Marcus leveled me with just one phrase, back at the bar. “Lie to me.” What’s he going to do with six weeks?
chapter 6
MARCUS
I’m standing on an unnamed corner on Kent Avenue, a place that used to be just abandoned warehouses and is now all expensive lofts, watching a bunch of little rich kids get ready to board the bus to go to their computer camp. I’m waiting for Harlow and Dill and the first day of the deal we made. I don’t know if Dill will remember me. I doubt it. I don’t know if Harlow will be able to look at me without wanting to punch me in the face. I doubt that, too.
The last time I felt like this, this out of whack, this out of my element, was the morning I walked to Harlow’s house to beg her forgiveness and found a cop car rolling up the drive, bearing bad news.
Let me explain.
That fight I had against Manny Dolan, the guy who was going pro? The one I trained day and night for, the one I was sure I was going to win in front of my asshole father, the fight that would make my dad finally say he was proud of me?
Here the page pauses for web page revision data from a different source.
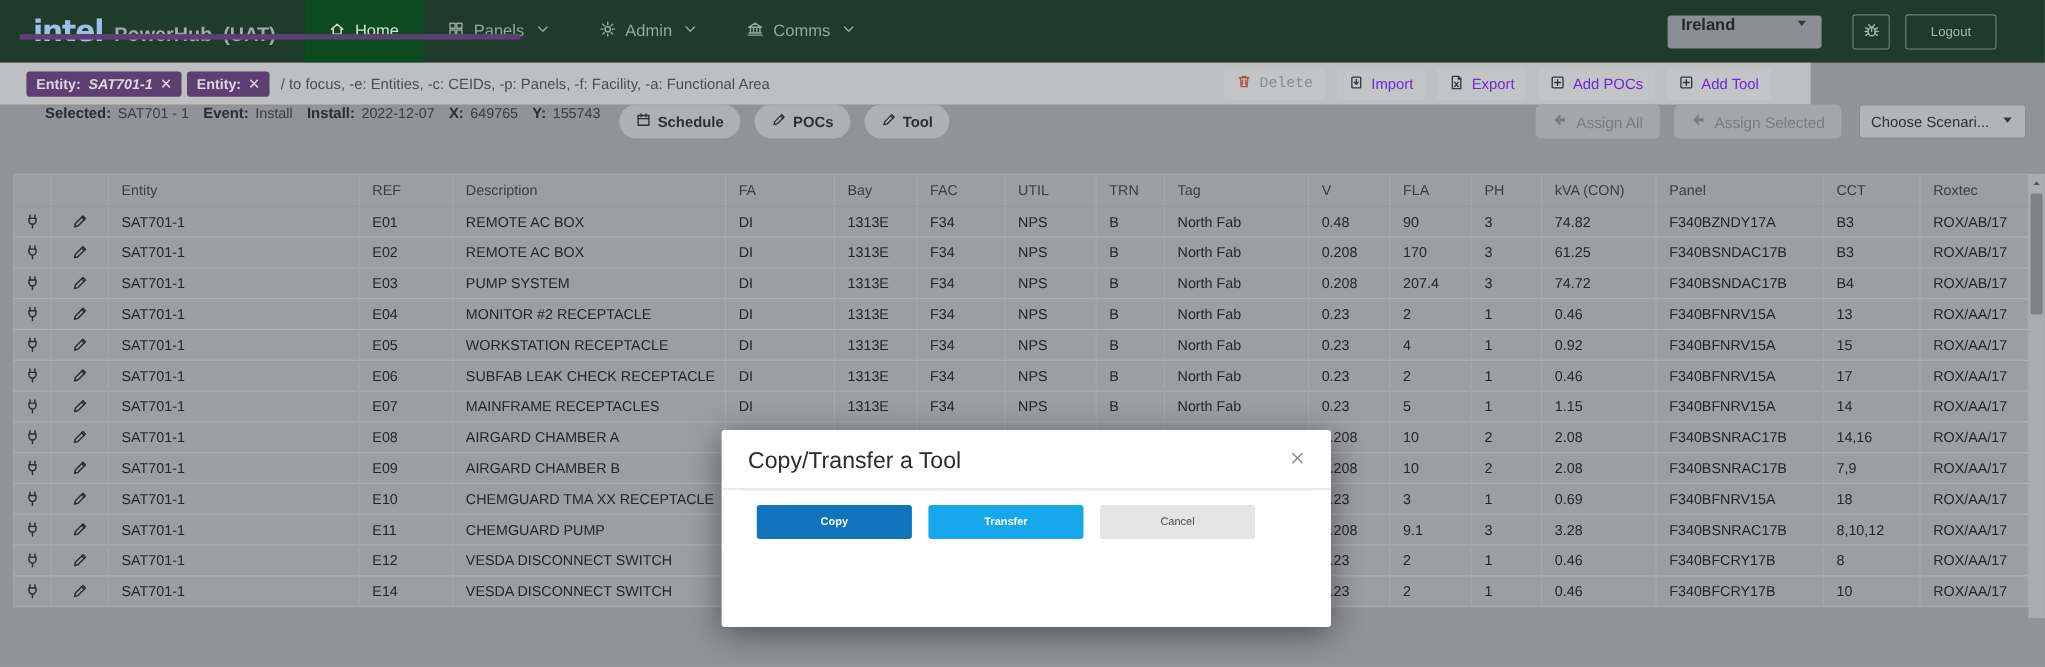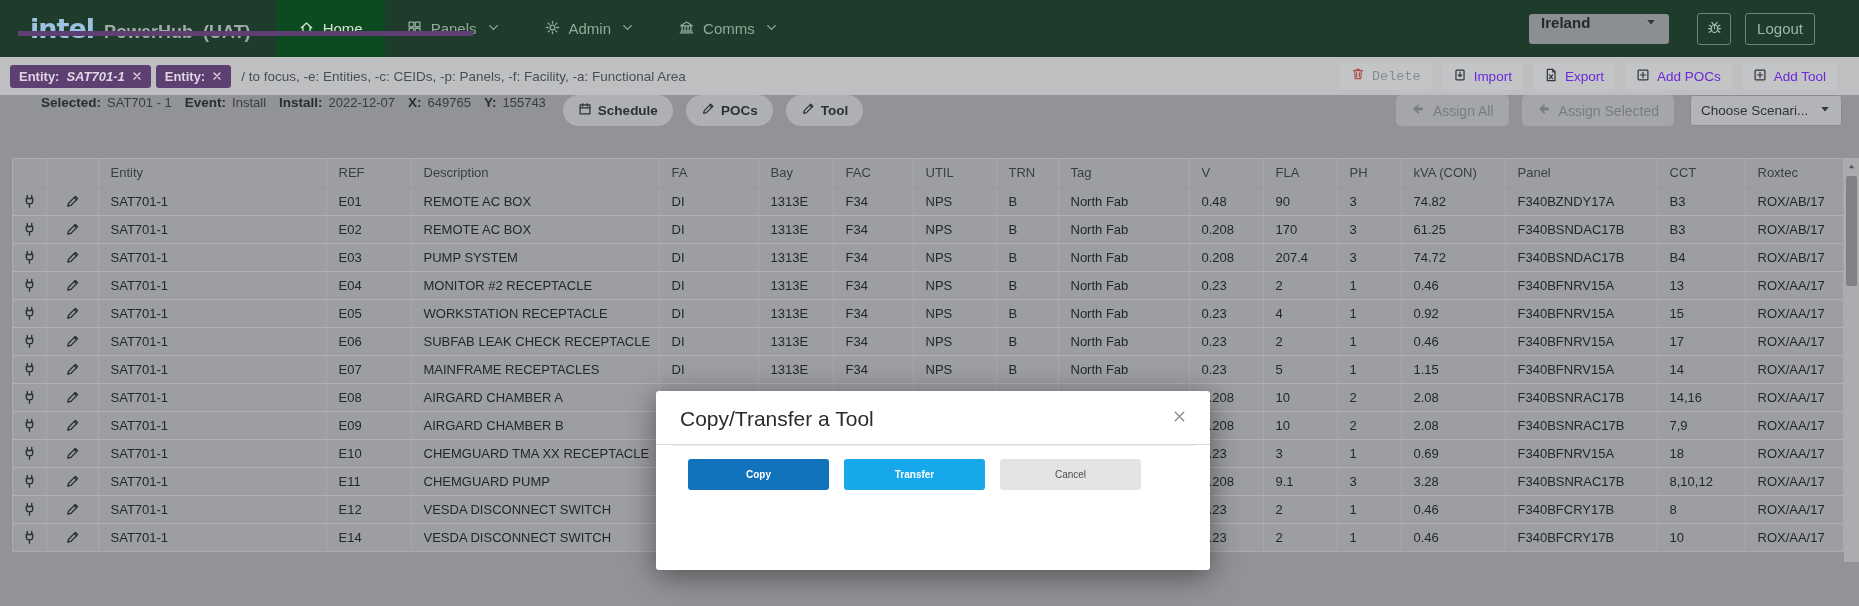--- a/index.html
+++ b/index.html
@@ -21,7 +21,7 @@
   .region-select svg { width:12px; height:12px; color:#33363A; }
   .icon-btn { width:34px; height:32px; border:1px solid #6E8577; border-radius:3px; background:transparent; color:#A2B5A7; display:flex; align-items:center; justify-content:center; margin-right:14px; cursor:pointer; }
   .icon-btn svg { width:15px; height:15px; }
-  .logout-btn { height:32px; border:1px solid #6E8577; border-radius:3px; background:transparent; color:#A2B5A7; font-size:15px; padding:0 11px; margin-right:44px; cursor:pointer; font-family:inherit; }
+  .logout-btn { height:32px; border:1px solid #6E8577; border-radius:3px; background:transparent; color:#A2B5A7; font-size:12px; padding:0 22px; margin-right:44px; cursor:pointer; font-family:inherit; }
 
   
   .filter-bar { position:absolute; top:57px; left:0; width:1859px; height:38px; background:#BEBFC1; display:flex; align-items:center; padding:0 10px; }

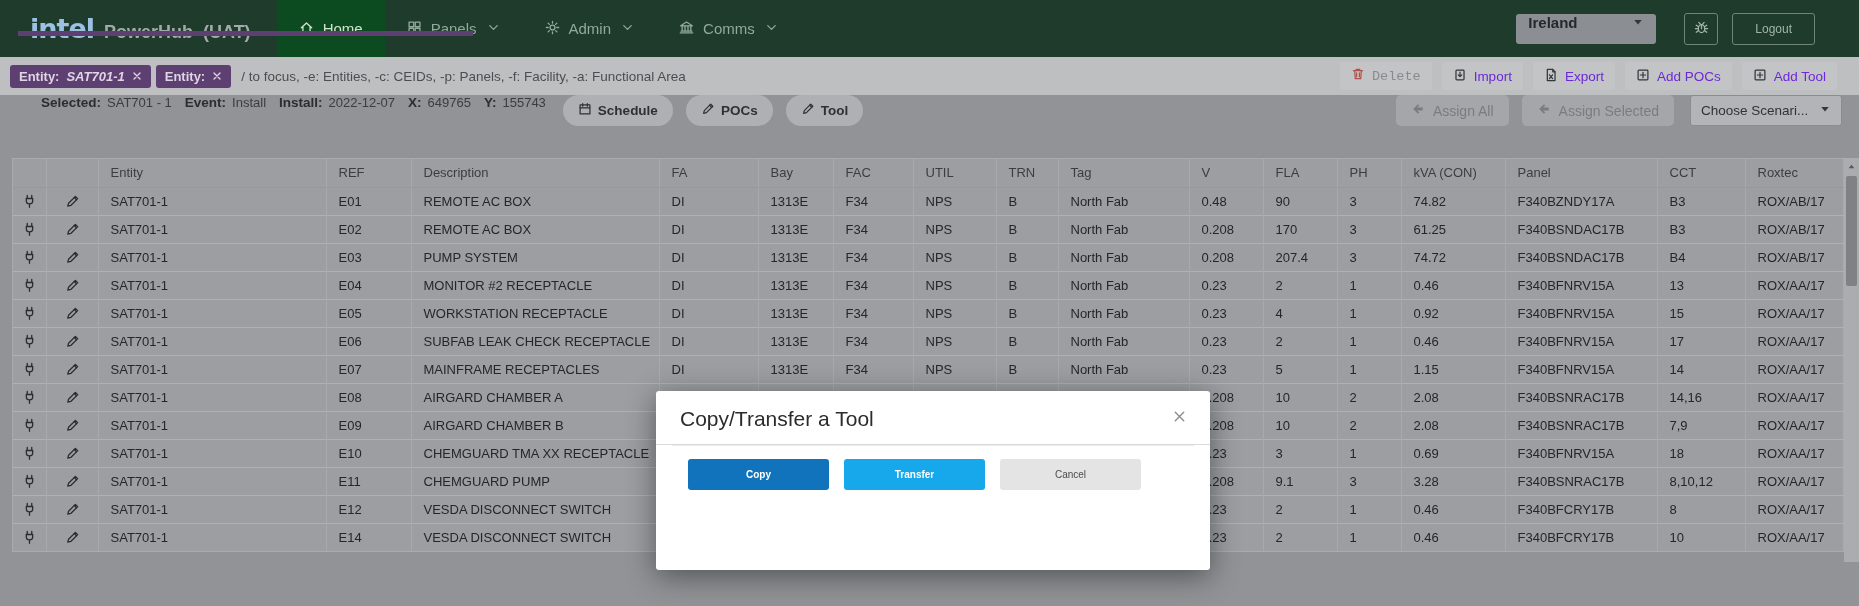--- a/index.html
+++ b/index.html
@@ -24,7 +24,7 @@
   .logout-btn { height:32px; border:1px solid #6E8577; border-radius:3px; background:transparent; color:#A2B5A7; font-size:12px; padding:0 22px; margin-right:44px; cursor:pointer; font-family:inherit; }
 
   
-  .filter-bar { position:absolute; top:57px; left:0; width:1859px; height:38px; background:#BEBFC1; display:flex; align-items:center; padding:0 10px; }
+  .filter-bar { position:absolute; top:57px; left:0; width:1646px; height:38px; background:#BEBFC1; display:flex; align-items:center; padding:0 24px; }
   .badges { display:flex; gap:5px; }
   .badge { background:#5E3F71; color:#DED6E4; border-radius:3px; padding:4px 9px; display:flex; align-items:center; gap:7px; font-size:13px; }
   .badge .b-label { font-weight:700; }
My old man didn’t show up.
Now, in retrospect, I understand the how and why of this. But I still don’t get the sheer cold-bloodedness of the man, the cowardice of choosing simply not to show. In one sense, I was crushed. In another, deeper way, I wasn’t surprised at all.
You know who did show up? Harlow. And she brought her entire family. For real, all the Chases, cheering me on in a damn blood sport. Imagine that? My head was twisted, I’ll tell you that.
I fought hard.
And the thing is, I won.
I was not supposed to win.
I won’t lie, I wasn’t feeling good going into that fight. It had been childish to expect that my dad’s interest in boxing would overcome his lifelong disinterest in me, and it had been stupid to fixate on that, but I had done both of those things, and realizing my folks didn’t show was a giant mindfuck five minutes before the bell. It knocked my focus.
But I followed Pops out into that high school gym with the ring set up in the middle of what was usually a basketball court, people filling the bleachers on one side, sitting in folding chairs on all the others, yelling and drinking out of paper bags, and I heard one voice above all the others. Screaming my name.
Yeah, Harlow, screaming my name. You better believe I heard that.